• DATA FOR ANALYSIS:
---------------

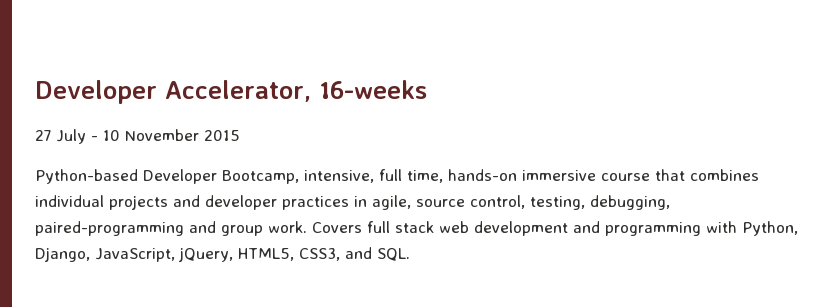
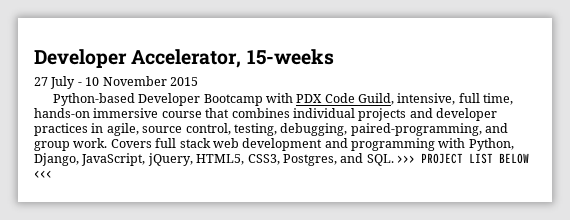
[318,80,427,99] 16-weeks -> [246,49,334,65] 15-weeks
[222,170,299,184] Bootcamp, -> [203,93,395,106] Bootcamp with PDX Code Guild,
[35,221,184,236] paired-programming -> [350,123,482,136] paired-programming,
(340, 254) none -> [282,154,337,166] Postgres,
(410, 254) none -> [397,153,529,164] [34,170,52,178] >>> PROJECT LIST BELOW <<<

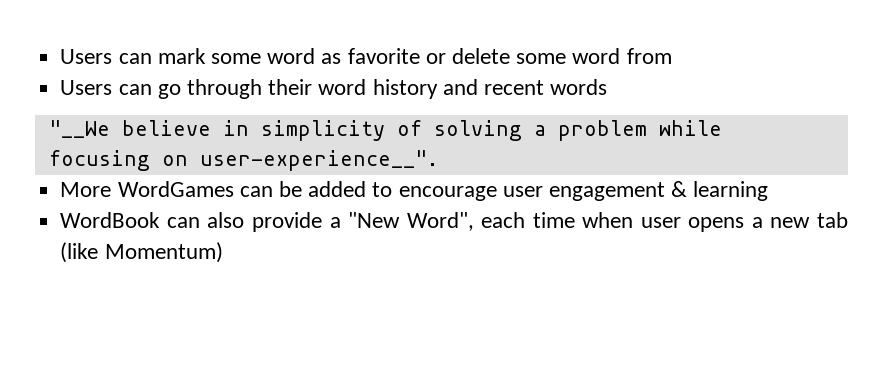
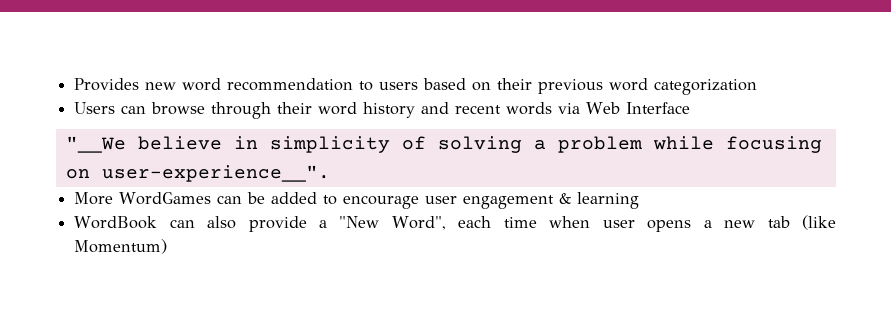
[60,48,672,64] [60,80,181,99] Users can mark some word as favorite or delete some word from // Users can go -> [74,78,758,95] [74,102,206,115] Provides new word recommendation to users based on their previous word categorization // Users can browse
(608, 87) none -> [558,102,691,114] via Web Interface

---------------

In the data above, find the line containing "[35,221,184,236] paired-programming ->" and the line containing "[60,48,672,64] [60,80,181,99] Users". Copy exactly the stretch from the first through the second, both included, leaving out any picture.

[35,221,184,236] paired-programming -> [350,123,482,136] paired-programming,
(340, 254) none -> [282,154,337,166] Postgres,
(410, 254) none -> [397,153,529,164] [34,170,52,178] >>> PROJECT LIST BELOW <<<

[60,48,672,64] [60,80,181,99] Users can mark some word as favorite or delete some word from // Users can go -> [74,78,758,95] [74,102,206,115] Provides new word recommendation to users based on their previous word categorization // Users can browse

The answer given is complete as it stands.